MFA Spotlight: Juan Gallardo Sánchez

Juan Gallardo Sánchez creates narratives that portray Latin America through a whimsical lens while retributing candor to literary inaccuracies. Originally from Panama City, Panama, Juan is graduating with his MFA in Studio Art with a concentration in photo media from Wichita State University’s School of Art, Design and Creative Industries.


Storytelling is the foundation of my work—it’s what motivates and dictates every decision that I make when creating a piece.
Juan Gallardo Sánchez


What materials and processes do you use to create your work?


I consider myself to be an interdisciplinary artist—I’m an animator by training, welder, visual artist, but above all - a storyteller. I would say the main physical medium I use is steel wire that I cold bend then weld at angles to create these large, often representational, shapes. I cover these steel structures with fabric coated in “monster mud,” a combination of wall paint and mortar mix, that creates a solidified hold when dried. I then project found footage, self-produced animations, and simulations onto the forms – which requires a whole separate set of technical materials and processes. There are also sound elements associated with the pieces, too, like recordings of myself reciting narratives I’ve written.


What inspires your work?


Storytelling is the foundation of my work—it’s what motivates and dictates every decision that I make when creating a piece. I’m motivated by the stories of my family, friends, and home; good stories that I reflect on and cherish, and bad ones that I choose to learn from. For the most part, what motivates me at the moment are the more negative stories - negative in terms of things that have happened to my country.

I’m also drawing from this subjective experience that happens when you’re an immigrant. These stories implement things I was before I left my country with things I chose to accept as a part of me while I am here. How much of my humanity is comprised of things I am versus what was dealt or ascribed to me? There’s a lot I’m reflecting on.
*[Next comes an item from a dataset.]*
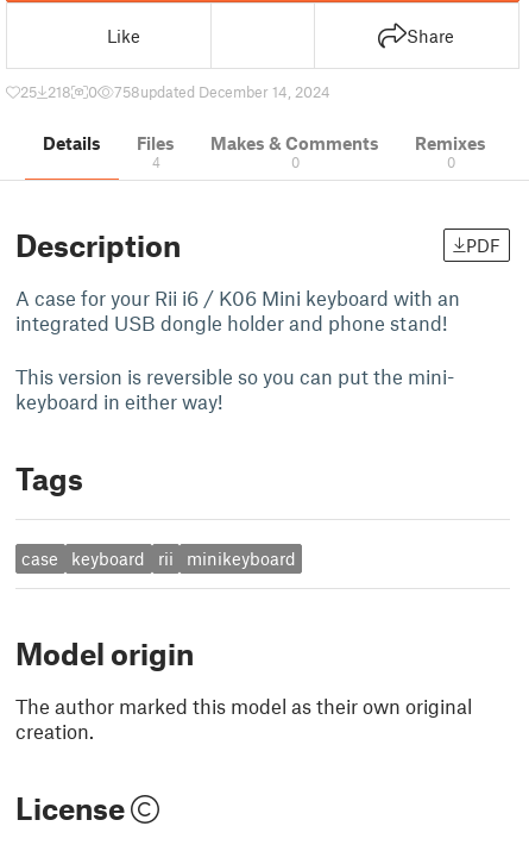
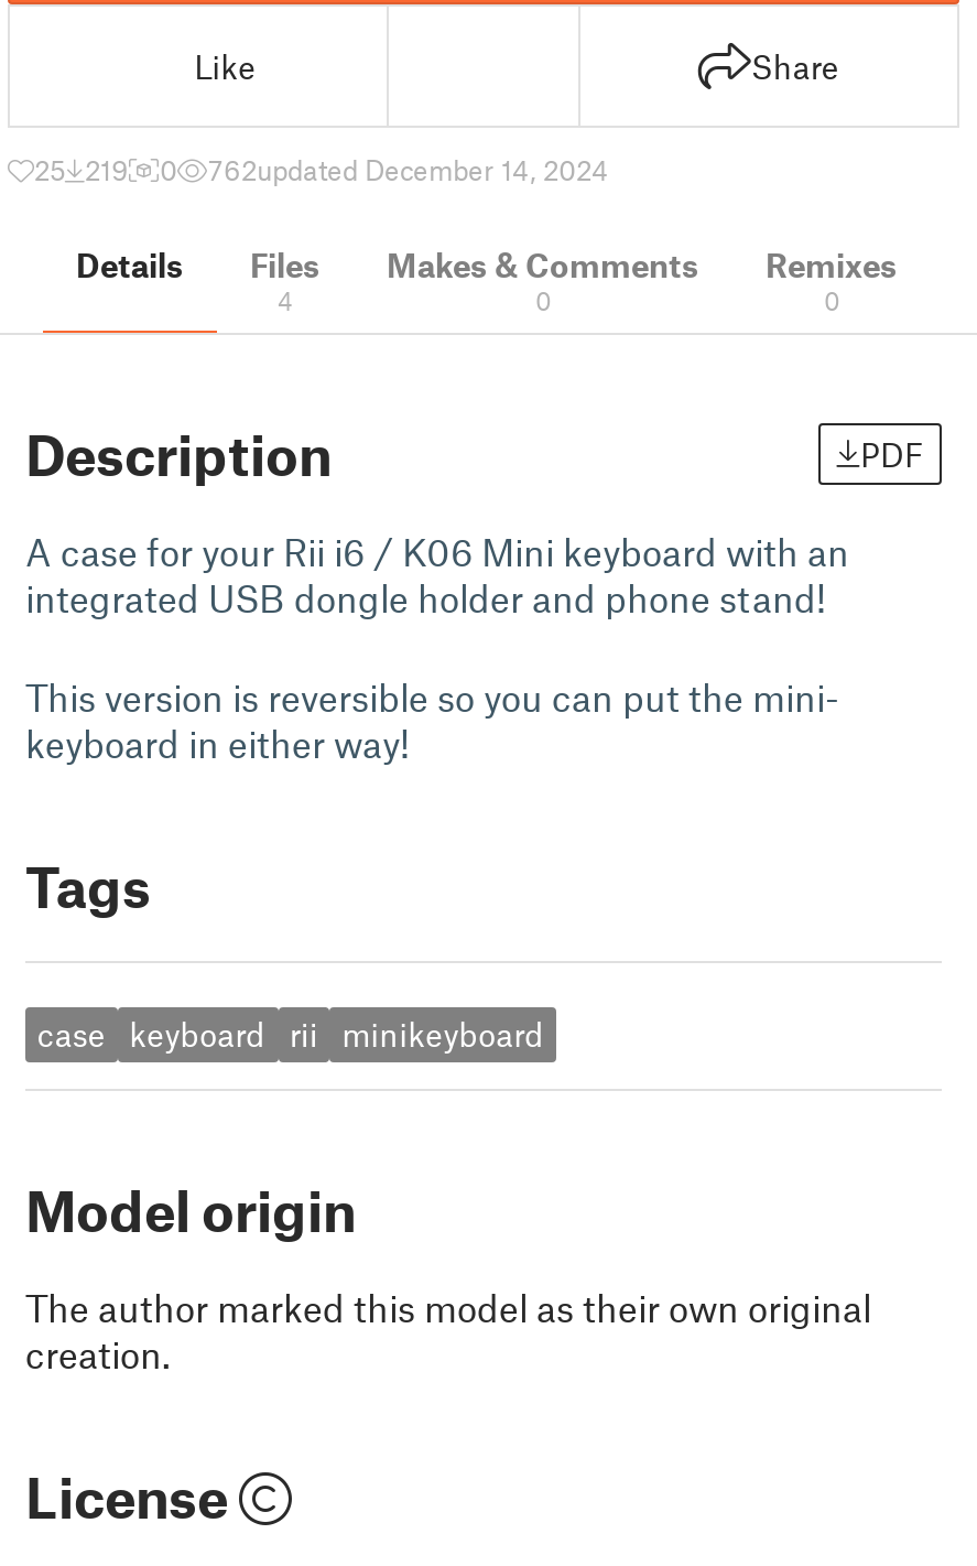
[20,82,71,101] 25 218 -> [34,152,129,187] 25 219
[114,82,330,101] 758updated December 14, 2024 -> [208,152,609,187] 762updated December 14, 2024

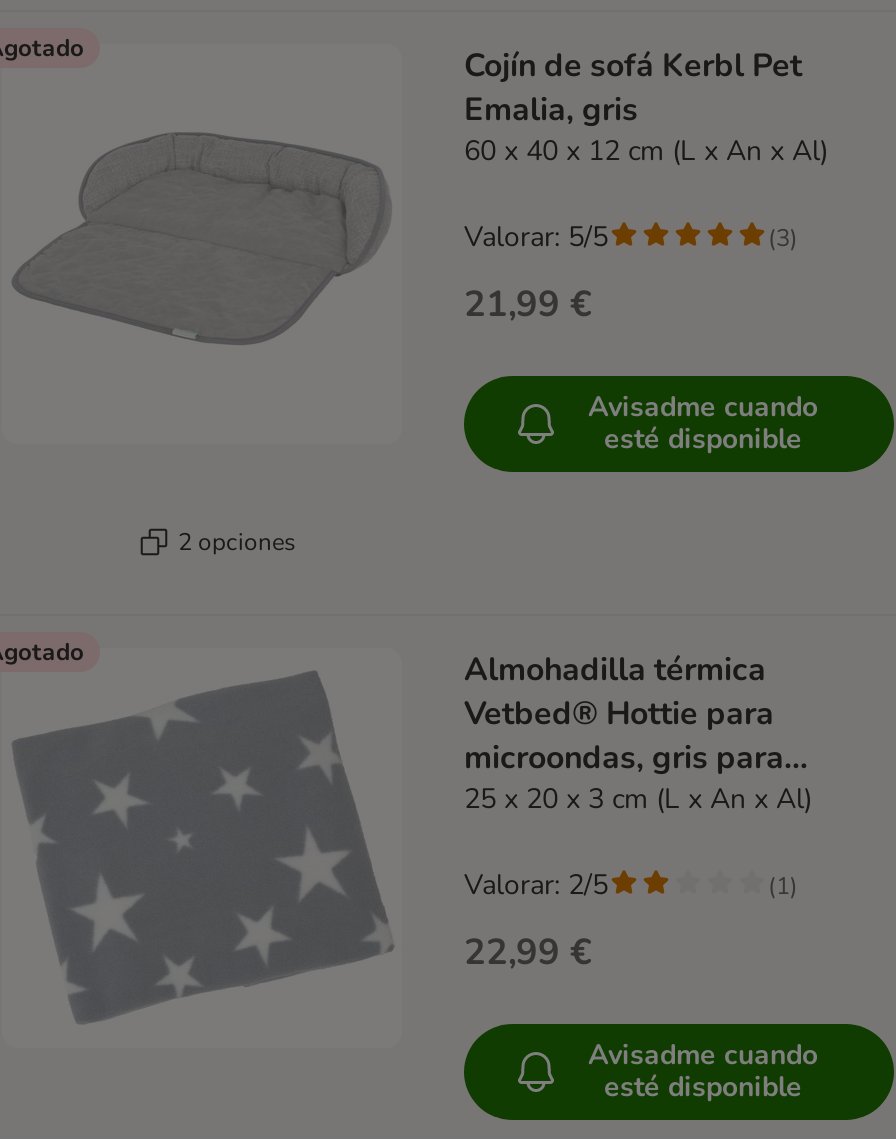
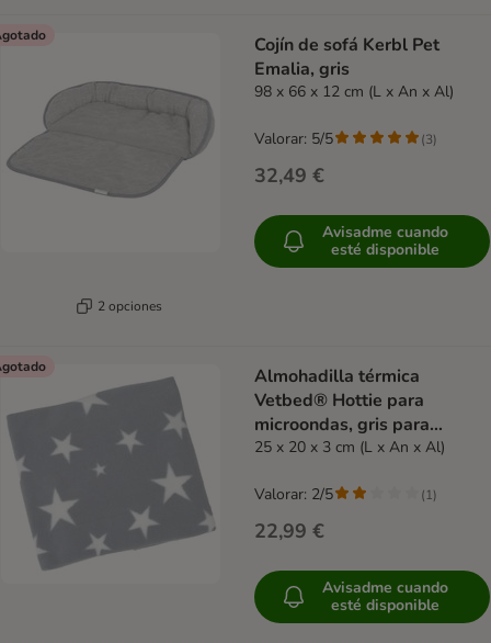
[464,132,828,170] 60 x 40 x 12 cm (L x An x Al) -> [254,81,454,102] 98 x 66 x 12 cm (L x An x Al)
[464,280,592,328] 21,99 € -> [254,163,324,189] 32,49 €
Are all of these stories directly sourced from the people around you, or are some of them derived from historical recordings?


There’s a bit of both. There are stories in times of colonialism I might not be able to record any first-hand experiences of; but when discussing imperialism, not only are there historical recordings, I also have family members that were physically present to witness the events unfold.

Sometimes I also just read for leisure, and I find inspiration for research there. I’m very interested in magical realism, a literary genre that had its largest boom in Latin America. I read a lot of short stories by Gabriel García Márquez, who I consider to be the godfather of the genre. Essentially, magical realism implements fantastical elements into a narrative that’s grounded in our reality. The narrators use an assertive voice to relay strange events, but because they’re speaking so confidently, you as an audience don’t question the veracity of the events.


Do you consider yourself to be a Magical Realist?


I’m going to go ahead and claim it—I do consider myself to be a Magical Realist! Even within the writing that I use in my installations, there is that element of recounting the fantastical or abnormal.


You create work that explores subtopics of dual identity through a variety of mediums and techniques. Have you ever felt pressure to limit yourself to a singular perspective - whether that be when identifying yourself or by the mediums that you communicate through visually?


Creating this work requires a lot of vulnerability, but I also have to be realistic and accept the fact that the lived experiences of the viewer might limit their ability to initially relate to my work. For the longest time, I questioned if I should just abolish the stories of my past and conform to what I thought people would understand. These stories of where I’m from, all this political inequity and instability—those aren’t things I’m choosing to think about—that will always stay with me. It’s affected my country in so many ways: through the way stories are told in schools, the architecture – so many influences. I wasn’t forced to think about these things, but it was inevitable.

Now, I’m comfortable with claiming both parts of my identity; not relinquishing my past, but also accepting this new status of being an immigrant. I believe that my voice as an author and artist is to enact the role of an educator, to welcome anyone who wants to learn into the space. That’s what the core of storytelling really is: sitting down with someone and sharing experiences. At the end of the day, it’s about realizing we’re more connected than we think. Colonialism and imperialism, while not specific to Panama, are still practiced today, which is why I feel they’re important to talk about. While these stories are not the first, they can be the last; but they won’t be the last if we don’t talk about it.


Juan will be exhibiting his terminal project, “no se pa donde voy pero se de donde vengo,” at Harvester Arts by appointment, with an opening reception on Friday, May 3rd from 6-9 p.m.